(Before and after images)
※
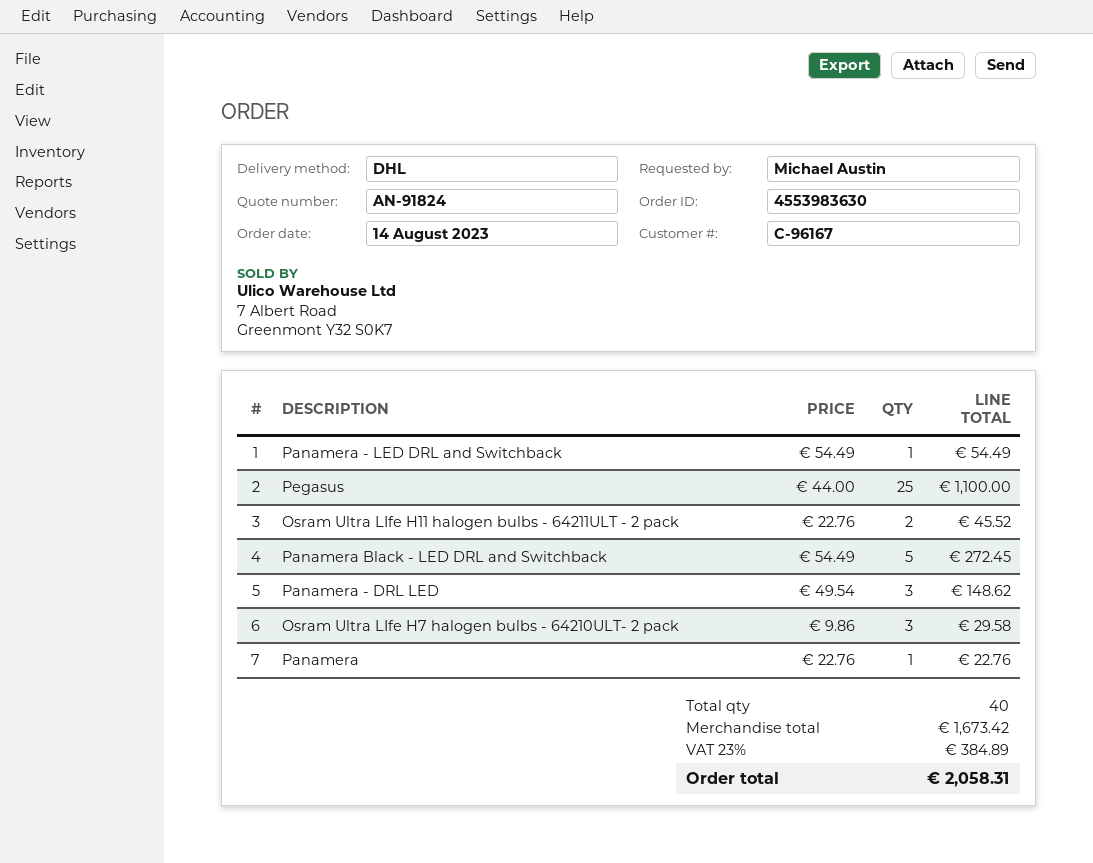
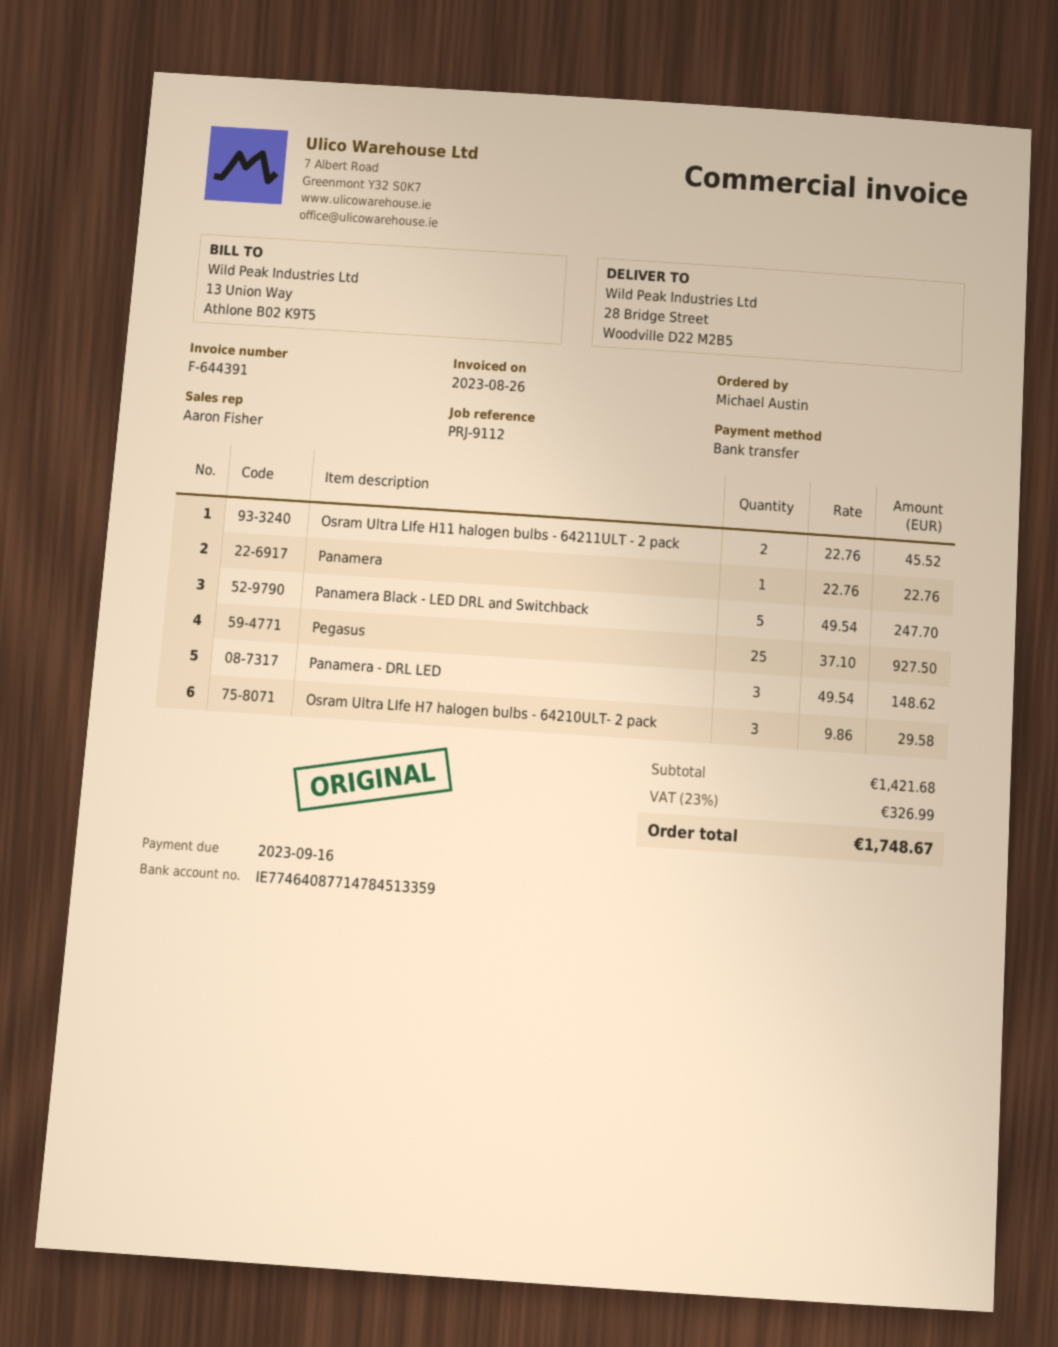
Panamera - LED DRL and Switchback: 1 x 54.49 = 54.49 -> none
Pegasus: 25 x 44.00 = 1100.00 -> 25 x 37.10 = 927.50
Panamera Black - LED DRL and Switchback: 5 x 54.49 = 272.45 -> 5 x 49.54 = 247.70
subtotal: 1673.42 -> 1421.68
tax: 23% = 384.89 -> 23% = 326.99
total: 2058.31 -> 1748.67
※
_Task details_
The answer should hold the lines from the one containing "Pegasus: 25 x" through the end of the entries above, set down exactly, with both ends included.

_Solution to this task_
Pegasus: 25 x 44.00 = 1100.00 -> 25 x 37.10 = 927.50
Panamera Black - LED DRL and Switchback: 5 x 54.49 = 272.45 -> 5 x 49.54 = 247.70
subtotal: 1673.42 -> 1421.68
tax: 23% = 384.89 -> 23% = 326.99
total: 2058.31 -> 1748.67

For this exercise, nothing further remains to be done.